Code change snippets
........

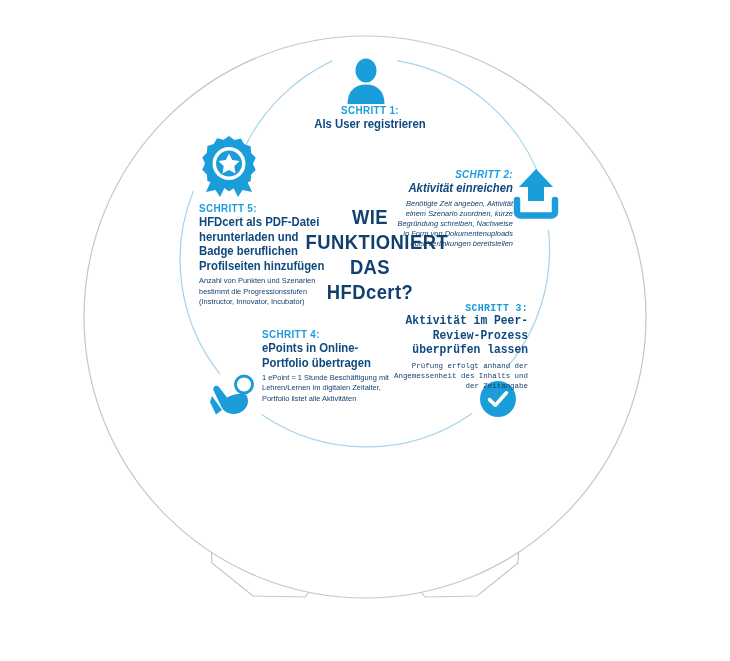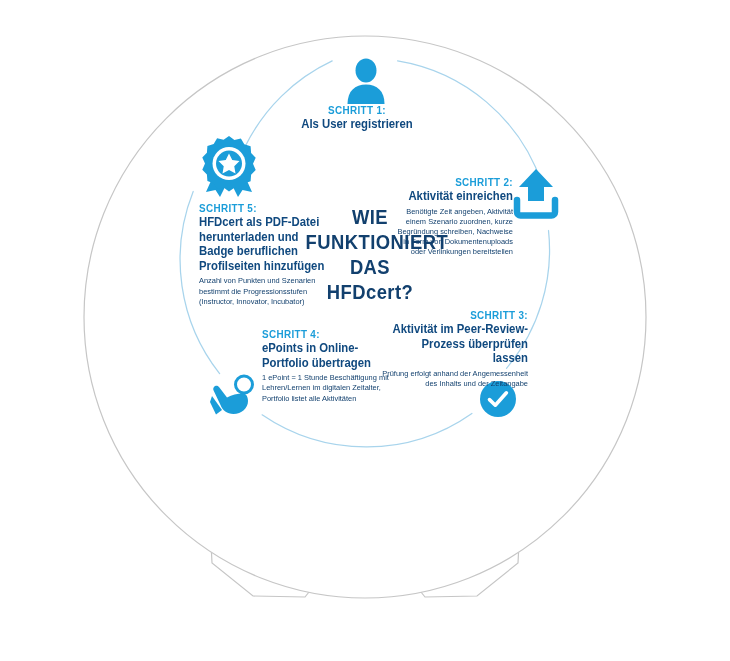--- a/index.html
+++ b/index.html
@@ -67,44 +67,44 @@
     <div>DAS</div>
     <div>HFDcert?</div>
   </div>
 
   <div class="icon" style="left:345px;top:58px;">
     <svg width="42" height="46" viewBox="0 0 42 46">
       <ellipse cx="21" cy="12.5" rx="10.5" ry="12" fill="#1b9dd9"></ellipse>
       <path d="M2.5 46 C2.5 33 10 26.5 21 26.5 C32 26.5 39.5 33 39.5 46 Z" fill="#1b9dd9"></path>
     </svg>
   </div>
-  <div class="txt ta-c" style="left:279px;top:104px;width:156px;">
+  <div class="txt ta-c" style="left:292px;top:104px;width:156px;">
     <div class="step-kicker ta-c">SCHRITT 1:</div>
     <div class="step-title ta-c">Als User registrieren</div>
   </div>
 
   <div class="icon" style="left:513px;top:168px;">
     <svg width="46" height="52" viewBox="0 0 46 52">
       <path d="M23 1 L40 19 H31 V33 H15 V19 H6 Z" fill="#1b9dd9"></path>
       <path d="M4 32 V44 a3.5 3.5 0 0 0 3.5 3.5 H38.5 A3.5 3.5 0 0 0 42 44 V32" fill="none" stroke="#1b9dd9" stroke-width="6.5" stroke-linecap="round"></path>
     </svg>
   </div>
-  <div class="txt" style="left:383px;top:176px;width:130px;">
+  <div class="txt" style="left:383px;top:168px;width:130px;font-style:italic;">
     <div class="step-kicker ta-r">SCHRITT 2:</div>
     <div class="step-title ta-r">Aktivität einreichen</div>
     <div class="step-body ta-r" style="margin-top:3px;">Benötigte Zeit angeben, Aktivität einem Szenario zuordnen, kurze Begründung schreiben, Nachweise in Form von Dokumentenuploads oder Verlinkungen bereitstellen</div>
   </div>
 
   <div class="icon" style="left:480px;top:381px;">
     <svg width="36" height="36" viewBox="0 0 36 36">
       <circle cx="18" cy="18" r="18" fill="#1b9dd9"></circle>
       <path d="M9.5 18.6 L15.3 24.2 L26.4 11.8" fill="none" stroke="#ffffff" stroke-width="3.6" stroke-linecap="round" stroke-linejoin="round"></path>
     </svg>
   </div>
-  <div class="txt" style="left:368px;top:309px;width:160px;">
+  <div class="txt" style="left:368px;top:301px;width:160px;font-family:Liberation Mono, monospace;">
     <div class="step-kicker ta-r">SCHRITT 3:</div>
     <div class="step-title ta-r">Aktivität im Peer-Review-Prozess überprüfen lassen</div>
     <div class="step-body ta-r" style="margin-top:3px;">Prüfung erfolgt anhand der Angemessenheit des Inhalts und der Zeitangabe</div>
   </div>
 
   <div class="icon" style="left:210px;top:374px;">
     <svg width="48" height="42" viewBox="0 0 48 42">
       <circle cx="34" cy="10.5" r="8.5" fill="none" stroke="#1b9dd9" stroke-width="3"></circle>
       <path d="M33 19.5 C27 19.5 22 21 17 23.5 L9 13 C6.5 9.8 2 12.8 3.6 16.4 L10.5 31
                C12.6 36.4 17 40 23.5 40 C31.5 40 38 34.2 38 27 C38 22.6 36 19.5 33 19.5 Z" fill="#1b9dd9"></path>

........

# [Goal of the exercise]
In your copy, include no pictures, but set down every record exactly.

# [Exercise solution]
--- a/index.html
+++ b/index.html
@@ -67,44 +67,44 @@
     <div>DAS</div>
     <div>HFDcert?</div>
   </div>
 
   <div class="icon" style="left:345px;top:58px;">
     <svg width="42" height="46" viewBox="0 0 42 46">
       <ellipse cx="21" cy="12.5" rx="10.5" ry="12" fill="#1b9dd9"></ellipse>
       <path d="M2.5 46 C2.5 33 10 26.5 21 26.5 C32 26.5 39.5 33 39.5 46 Z" fill="#1b9dd9"></path>
     </svg>
   </div>
-  <div class="txt ta-c" style="left:279px;top:104px;width:156px;">
+  <div class="txt ta-c" style="left:292px;top:104px;width:156px;">
     <div class="step-kicker ta-c">SCHRITT 1:</div>
     <div class="step-title ta-c">Als User registrieren</div>
   </div>
 
   <div class="icon" style="left:513px;top:168px;">
     <svg width="46" height="52" viewBox="0 0 46 52">
       <path d="M23 1 L40 19 H31 V33 H15 V19 H6 Z" fill="#1b9dd9"></path>
       <path d="M4 32 V44 a3.5 3.5 0 0 0 3.5 3.5 H38.5 A3.5 3.5 0 0 0 42 44 V32" fill="none" stroke="#1b9dd9" stroke-width="6.5" stroke-linecap="round"></path>
     </svg>
   </div>
-  <div class="txt" style="left:383px;top:176px;width:130px;">
+  <div class="txt" style="left:383px;top:168px;width:130px;font-style:italic;">
     <div class="step-kicker ta-r">SCHRITT 2:</div>
     <div class="step-title ta-r">Aktivität einreichen</div>
     <div class="step-body ta-r" style="margin-top:3px;">Benötigte Zeit angeben, Aktivität einem Szenario zuordnen, kurze Begründung schreiben, Nachweise in Form von Dokumentenuploads oder Verlinkungen bereitstellen</div>
   </div>
 
   <div class="icon" style="left:480px;top:381px;">
     <svg width="36" height="36" viewBox="0 0 36 36">
       <circle cx="18" cy="18" r="18" fill="#1b9dd9"></circle>
       <path d="M9.5 18.6 L15.3 24.2 L26.4 11.8" fill="none" stroke="#ffffff" stroke-width="3.6" stroke-linecap="round" stroke-linejoin="round"></path>
     </svg>
   </div>
-  <div class="txt" style="left:368px;top:309px;width:160px;">
+  <div class="txt" style="left:368px;top:301px;width:160px;font-family:Liberation Mono, monospace;">
     <div class="step-kicker ta-r">SCHRITT 3:</div>
     <div class="step-title ta-r">Aktivität im Peer-Review-Prozess überprüfen lassen</div>
     <div class="step-body ta-r" style="margin-top:3px;">Prüfung erfolgt anhand der Angemessenheit des Inhalts und der Zeitangabe</div>
   </div>
 
   <div class="icon" style="left:210px;top:374px;">
     <svg width="48" height="42" viewBox="0 0 48 42">
       <circle cx="34" cy="10.5" r="8.5" fill="none" stroke="#1b9dd9" stroke-width="3"></circle>
       <path d="M33 19.5 C27 19.5 22 21 17 23.5 L9 13 C6.5 9.8 2 12.8 3.6 16.4 L10.5 31
                C12.6 36.4 17 40 23.5 40 C31.5 40 38 34.2 38 27 C38 22.6 36 19.5 33 19.5 Z" fill="#1b9dd9"></path>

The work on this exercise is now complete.